Some advocates of repealing or relaxing Pennsylvania's anti-marijuana laws recently told the Associated Press they were encouraged by referendum votes to legalize recreational use of the drug in Colorado and Washington state.

Leach, who sponsored one of two medical-marijuana bills that died in committee during the just-ended legislative session, said the referendum results will help pave the way for similar measures in other states. Leach said he intends to resurrect his bill to allow marijuana use for medical purposes and will also sponsor a bill to decriminalize the drug.

"The smoking of marijuana should not be handled as a criminal justice issue," he said.

Other local officials had mixed reactions to legislation that would legalize marijuana for medical purposes.

Delaware County District Attorney Jack Whelan said he was against the proposal. Whelan said tetrahydrocannabinol, the active ingredient in marijuana more commonly known as THC, can cause distortion in time, place and manner.
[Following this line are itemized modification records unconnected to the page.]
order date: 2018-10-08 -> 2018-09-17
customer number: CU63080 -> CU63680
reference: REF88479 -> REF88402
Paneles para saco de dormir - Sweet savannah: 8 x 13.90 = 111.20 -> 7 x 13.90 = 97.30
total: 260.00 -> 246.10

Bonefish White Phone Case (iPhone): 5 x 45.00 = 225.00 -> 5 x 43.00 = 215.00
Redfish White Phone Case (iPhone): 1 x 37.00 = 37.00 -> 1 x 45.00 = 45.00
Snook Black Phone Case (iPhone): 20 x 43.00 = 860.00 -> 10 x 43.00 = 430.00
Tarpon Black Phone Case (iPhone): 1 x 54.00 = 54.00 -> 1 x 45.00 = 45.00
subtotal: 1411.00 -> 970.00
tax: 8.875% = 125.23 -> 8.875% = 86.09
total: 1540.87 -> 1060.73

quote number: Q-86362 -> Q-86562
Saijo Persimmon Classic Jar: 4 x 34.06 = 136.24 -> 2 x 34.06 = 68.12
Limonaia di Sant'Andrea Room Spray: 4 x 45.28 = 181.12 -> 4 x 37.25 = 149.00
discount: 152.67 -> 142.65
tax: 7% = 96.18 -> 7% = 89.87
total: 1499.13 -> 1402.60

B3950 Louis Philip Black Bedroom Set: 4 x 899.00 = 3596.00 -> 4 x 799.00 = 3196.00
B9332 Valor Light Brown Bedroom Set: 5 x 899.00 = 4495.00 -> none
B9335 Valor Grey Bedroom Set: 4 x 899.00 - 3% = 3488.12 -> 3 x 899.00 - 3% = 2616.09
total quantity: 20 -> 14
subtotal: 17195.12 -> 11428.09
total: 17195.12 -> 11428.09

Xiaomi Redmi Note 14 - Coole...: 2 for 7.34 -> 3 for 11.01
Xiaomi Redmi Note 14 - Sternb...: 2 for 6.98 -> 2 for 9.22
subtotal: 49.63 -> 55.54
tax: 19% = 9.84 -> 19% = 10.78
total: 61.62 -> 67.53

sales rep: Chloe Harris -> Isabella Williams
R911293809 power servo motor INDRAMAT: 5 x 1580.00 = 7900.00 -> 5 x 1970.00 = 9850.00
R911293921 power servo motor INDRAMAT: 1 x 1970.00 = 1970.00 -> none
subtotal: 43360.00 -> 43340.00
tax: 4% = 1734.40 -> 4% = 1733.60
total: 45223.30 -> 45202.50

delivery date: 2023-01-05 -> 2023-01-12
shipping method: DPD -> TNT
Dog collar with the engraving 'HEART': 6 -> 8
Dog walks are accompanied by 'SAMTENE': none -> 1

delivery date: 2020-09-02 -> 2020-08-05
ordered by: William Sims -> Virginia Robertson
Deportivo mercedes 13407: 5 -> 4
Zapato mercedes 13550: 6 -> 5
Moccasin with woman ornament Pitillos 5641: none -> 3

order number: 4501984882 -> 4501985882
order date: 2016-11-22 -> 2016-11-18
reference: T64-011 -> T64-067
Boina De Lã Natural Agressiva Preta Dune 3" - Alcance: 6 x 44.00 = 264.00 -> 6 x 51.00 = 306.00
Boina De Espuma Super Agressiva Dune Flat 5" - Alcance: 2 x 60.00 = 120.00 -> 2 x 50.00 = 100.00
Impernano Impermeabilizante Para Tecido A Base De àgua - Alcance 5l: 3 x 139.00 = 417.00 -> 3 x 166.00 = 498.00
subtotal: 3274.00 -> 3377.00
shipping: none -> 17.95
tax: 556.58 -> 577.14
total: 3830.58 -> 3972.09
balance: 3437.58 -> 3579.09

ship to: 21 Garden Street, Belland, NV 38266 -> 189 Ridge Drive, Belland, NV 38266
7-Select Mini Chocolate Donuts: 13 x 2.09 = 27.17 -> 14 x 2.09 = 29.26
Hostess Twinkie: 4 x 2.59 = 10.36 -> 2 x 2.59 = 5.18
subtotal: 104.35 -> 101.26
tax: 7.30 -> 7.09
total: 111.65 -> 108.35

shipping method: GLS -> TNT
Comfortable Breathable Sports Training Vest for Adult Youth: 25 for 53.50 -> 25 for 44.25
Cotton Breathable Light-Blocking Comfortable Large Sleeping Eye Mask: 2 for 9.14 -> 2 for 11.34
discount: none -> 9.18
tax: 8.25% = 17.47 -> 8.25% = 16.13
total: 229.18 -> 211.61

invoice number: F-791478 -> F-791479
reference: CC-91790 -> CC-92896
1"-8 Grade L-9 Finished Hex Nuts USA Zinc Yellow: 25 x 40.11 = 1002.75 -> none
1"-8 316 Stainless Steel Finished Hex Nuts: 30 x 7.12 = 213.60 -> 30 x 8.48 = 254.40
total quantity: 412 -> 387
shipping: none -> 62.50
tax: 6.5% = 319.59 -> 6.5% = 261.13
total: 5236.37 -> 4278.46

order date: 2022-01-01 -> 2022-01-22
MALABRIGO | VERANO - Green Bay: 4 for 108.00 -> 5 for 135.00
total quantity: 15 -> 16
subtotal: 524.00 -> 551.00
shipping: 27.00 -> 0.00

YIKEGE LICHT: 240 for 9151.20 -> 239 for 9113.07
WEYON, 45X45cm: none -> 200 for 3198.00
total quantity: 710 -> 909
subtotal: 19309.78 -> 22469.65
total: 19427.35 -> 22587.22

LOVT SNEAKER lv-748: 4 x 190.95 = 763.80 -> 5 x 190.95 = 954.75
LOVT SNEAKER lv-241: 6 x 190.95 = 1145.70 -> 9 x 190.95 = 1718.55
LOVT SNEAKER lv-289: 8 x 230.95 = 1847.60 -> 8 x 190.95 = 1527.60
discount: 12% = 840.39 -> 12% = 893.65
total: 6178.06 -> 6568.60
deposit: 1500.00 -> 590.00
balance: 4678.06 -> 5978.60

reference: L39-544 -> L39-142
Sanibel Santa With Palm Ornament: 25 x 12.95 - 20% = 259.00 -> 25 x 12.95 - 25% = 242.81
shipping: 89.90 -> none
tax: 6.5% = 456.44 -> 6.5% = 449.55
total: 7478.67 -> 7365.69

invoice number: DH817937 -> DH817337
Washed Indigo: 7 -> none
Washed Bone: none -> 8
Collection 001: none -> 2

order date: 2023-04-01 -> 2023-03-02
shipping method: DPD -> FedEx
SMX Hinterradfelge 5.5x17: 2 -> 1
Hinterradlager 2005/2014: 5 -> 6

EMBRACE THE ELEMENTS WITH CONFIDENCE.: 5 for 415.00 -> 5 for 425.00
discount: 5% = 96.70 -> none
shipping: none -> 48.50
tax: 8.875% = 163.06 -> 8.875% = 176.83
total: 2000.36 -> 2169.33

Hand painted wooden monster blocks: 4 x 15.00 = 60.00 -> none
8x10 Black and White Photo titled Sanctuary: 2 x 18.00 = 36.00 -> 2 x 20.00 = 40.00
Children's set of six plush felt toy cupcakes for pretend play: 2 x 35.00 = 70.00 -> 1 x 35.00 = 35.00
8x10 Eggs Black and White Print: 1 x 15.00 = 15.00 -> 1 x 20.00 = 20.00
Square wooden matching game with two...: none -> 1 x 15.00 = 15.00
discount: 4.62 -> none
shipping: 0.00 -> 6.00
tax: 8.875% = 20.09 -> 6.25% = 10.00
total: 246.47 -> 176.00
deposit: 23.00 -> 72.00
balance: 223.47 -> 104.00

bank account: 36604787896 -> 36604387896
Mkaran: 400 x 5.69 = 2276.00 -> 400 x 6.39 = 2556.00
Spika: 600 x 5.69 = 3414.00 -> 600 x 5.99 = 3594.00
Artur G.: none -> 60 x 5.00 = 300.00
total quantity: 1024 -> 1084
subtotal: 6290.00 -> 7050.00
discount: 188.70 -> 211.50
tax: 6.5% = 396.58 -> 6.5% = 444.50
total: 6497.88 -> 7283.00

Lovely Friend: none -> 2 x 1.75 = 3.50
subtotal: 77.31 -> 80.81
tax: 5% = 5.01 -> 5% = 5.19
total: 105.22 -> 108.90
Whelan, a Republican, argued the only reason people use marijuana is to get high. In contrast, he said some people drink alcohol for social and recreational reasons and there can be benefits to having a drink in moderation. For example, he said some people drink a glass of red wine at dinner because it has been said to benefit the heart.

Even though advocates of medical use of marijuana have argued there are positive benefits to its use, Whelan maintained he was against it. He believes there are other treatments already approved by the U.S. Food and Drug Administration that can help cancer patients, for instance. In addition, Whelan said marijuana inhalation, similar to smoking cigarettes, is harmful to the lungs.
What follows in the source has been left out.